No idea if it would be legal today to return this 'processed' water back to the aquifer, but it seems pretty safe (although I guess contamination is possible and would be a disaster).
Ideally, it is safe. Regulations, practical or not, seldom count ideal as usual. In the past, the practical nature of the process would have garnered acceptance. In today's environment, over cautious regulations rule.
Personally, my experience is only with closed loop systems.
A standing column well (SCW) based GSHP that approaches freezing in winter is poorly designed. A properly designed system will have sufficient depth for water temperature recovery that allows sustained heat extraction without depressing the well water temperature severely. Often there is provision for a 10% "bleed" of water (not returned to the well) to promote recovery in extreme conditions.The SCW design does work very well in many areas, but success does depend on the expertise and experience of the designer and installer, water quality, and other things. One cannot generalize.
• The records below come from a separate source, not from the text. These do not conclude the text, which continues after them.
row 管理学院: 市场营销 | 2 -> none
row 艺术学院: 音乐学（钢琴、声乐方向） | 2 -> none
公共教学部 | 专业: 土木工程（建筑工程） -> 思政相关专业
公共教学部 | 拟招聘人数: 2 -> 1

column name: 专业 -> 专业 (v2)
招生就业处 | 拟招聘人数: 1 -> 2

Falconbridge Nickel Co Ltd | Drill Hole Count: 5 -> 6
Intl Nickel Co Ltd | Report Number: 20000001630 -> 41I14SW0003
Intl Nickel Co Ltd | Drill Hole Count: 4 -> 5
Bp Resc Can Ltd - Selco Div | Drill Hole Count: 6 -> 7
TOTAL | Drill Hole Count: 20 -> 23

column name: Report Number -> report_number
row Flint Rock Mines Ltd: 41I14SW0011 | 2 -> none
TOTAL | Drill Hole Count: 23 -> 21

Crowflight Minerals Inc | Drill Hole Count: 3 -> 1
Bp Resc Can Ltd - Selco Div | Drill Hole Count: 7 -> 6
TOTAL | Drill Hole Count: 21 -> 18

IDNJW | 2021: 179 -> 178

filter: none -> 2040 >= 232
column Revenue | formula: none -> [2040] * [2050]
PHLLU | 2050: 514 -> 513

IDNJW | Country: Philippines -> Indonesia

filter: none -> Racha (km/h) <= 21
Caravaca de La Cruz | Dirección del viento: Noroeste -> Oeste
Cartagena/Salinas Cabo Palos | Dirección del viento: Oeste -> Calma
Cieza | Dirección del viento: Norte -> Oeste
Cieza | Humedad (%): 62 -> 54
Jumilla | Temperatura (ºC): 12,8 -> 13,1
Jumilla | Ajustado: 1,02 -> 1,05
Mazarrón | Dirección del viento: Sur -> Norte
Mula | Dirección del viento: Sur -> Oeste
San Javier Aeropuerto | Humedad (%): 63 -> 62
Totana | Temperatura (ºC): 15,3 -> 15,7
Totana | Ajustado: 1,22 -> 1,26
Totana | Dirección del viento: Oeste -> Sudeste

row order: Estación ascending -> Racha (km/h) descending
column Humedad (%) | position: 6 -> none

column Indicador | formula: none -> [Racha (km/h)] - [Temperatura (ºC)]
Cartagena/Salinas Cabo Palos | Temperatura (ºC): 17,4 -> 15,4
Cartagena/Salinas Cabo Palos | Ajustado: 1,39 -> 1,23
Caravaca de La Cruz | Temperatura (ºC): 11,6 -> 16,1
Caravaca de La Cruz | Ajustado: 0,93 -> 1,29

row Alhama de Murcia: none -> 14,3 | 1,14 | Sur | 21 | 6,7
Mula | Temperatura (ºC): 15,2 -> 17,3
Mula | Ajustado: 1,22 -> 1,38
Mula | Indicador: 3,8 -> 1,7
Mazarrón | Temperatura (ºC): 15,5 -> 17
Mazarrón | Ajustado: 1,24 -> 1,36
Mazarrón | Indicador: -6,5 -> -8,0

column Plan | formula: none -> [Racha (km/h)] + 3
Success is situation-dependent.
I agree. Just raising the concern, given that this is not a "designed"system, poorly or otherwise.
If you are serious about use of the well in a GSHP configuration, ultimately you ought to get an experienced designer involved. It's good that you are exploring the alternative ways it might be done, so that you can eliminate some of them from further consideration or at least understand their limitations.
The first thing you need for any kind of heating system design, particularly for a GSHP system, is the design heat load for the house. For that you need to do a detailed ASHRAE manual J or equivalent calculation. The designer could do this for you, but you ought to at least rough it out yourself both to know what is feasible and what the expected operating costs of the new system would be, and to cross-check the designer's numbers. No "rules of thumb" like "tons per 500 sqft of space" will cut it.
To consider the existing well for SCW use, the first thing you'll need to know to give to the designer are the specifics on the well. What is the depth of the well, what is the depth of the overburden over bedrock, and what is the static level of water in the well? For rough purposes, SCW design needs around 80 feet of water column in rock per ton of heat load, to allow the water returned to the top of the water column time to recover temperature as it drops slowly back down to the pump level.
If you haven't got the water depth needed to support the house heat demand, then the SCW design is eliminated from further consideration unless you want to drill it deeper. For a house of "ordinary" construction (leaky, heat sieve), that could be a lot of drilling ($$). Then you have to consider pump & dump, and if there is no place for dumping some serious water flow then your chances for using that well don't look very good.
Thanks guys for all the information. I guess I'll have to start reading up on this just to learn how to talk intelligently with people who do this for a living.